● TASK TO CARRY OUT: What follows are records. Restate all of them word for word.

──────── ENTRIES PROVIDED ────────

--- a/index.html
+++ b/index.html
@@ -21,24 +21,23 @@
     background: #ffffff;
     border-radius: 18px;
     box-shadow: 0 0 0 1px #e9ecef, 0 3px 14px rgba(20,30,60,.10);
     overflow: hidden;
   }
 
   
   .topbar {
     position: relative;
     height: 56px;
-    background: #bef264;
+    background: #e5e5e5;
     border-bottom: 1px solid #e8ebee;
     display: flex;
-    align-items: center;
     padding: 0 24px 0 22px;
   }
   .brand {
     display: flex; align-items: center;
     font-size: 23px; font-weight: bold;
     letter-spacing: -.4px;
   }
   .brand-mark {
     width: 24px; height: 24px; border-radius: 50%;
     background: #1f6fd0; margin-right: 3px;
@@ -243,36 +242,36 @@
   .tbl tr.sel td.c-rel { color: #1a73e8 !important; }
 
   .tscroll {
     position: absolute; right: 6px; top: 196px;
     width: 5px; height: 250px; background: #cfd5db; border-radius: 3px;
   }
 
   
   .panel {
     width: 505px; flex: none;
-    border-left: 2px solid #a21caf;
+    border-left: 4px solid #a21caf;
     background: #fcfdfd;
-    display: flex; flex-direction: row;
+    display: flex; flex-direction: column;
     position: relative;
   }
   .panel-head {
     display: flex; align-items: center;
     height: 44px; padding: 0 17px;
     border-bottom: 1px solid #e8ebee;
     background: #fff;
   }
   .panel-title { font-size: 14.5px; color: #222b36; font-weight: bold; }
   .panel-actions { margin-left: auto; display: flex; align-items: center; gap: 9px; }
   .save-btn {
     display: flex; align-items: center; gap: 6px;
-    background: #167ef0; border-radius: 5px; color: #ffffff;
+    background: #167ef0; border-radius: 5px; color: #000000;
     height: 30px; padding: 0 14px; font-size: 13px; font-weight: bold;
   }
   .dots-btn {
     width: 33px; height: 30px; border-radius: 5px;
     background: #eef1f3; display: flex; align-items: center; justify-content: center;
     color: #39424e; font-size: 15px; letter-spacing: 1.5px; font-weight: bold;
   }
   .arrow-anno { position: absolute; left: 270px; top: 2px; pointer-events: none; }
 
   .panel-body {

────────

● WRITTEN REPLY:
--- a/index.html
+++ b/index.html
@@ -21,24 +21,23 @@
     background: #ffffff;
     border-radius: 18px;
     box-shadow: 0 0 0 1px #e9ecef, 0 3px 14px rgba(20,30,60,.10);
     overflow: hidden;
   }
 
   
   .topbar {
     position: relative;
     height: 56px;
-    background: #bef264;
+    background: #e5e5e5;
     border-bottom: 1px solid #e8ebee;
     display: flex;
-    align-items: center;
     padding: 0 24px 0 22px;
   }
   .brand {
     display: flex; align-items: center;
     font-size: 23px; font-weight: bold;
     letter-spacing: -.4px;
   }
   .brand-mark {
     width: 24px; height: 24px; border-radius: 50%;
     background: #1f6fd0; margin-right: 3px;
@@ -243,36 +242,36 @@
   .tbl tr.sel td.c-rel { color: #1a73e8 !important; }
 
   .tscroll {
     position: absolute; right: 6px; top: 196px;
     width: 5px; height: 250px; background: #cfd5db; border-radius: 3px;
   }
 
   
   .panel {
     width: 505px; flex: none;
-    border-left: 2px solid #a21caf;
+    border-left: 4px solid #a21caf;
     background: #fcfdfd;
-    display: flex; flex-direction: row;
+    display: flex; flex-direction: column;
     position: relative;
   }
   .panel-head {
     display: flex; align-items: center;
     height: 44px; padding: 0 17px;
     border-bottom: 1px solid #e8ebee;
     background: #fff;
   }
   .panel-title { font-size: 14.5px; color: #222b36; font-weight: bold; }
   .panel-actions { margin-left: auto; display: flex; align-items: center; gap: 9px; }
   .save-btn {
     display: flex; align-items: center; gap: 6px;
-    background: #167ef0; border-radius: 5px; color: #ffffff;
+    background: #167ef0; border-radius: 5px; color: #000000;
     height: 30px; padding: 0 14px; font-size: 13px; font-weight: bold;
   }
   .dots-btn {
     width: 33px; height: 30px; border-radius: 5px;
     background: #eef1f3; display: flex; align-items: center; justify-content: center;
     color: #39424e; font-size: 15px; letter-spacing: 1.5px; font-weight: bold;
   }
   .arrow-anno { position: absolute; left: 270px; top: 2px; pointer-events: none; }
 
   .panel-body {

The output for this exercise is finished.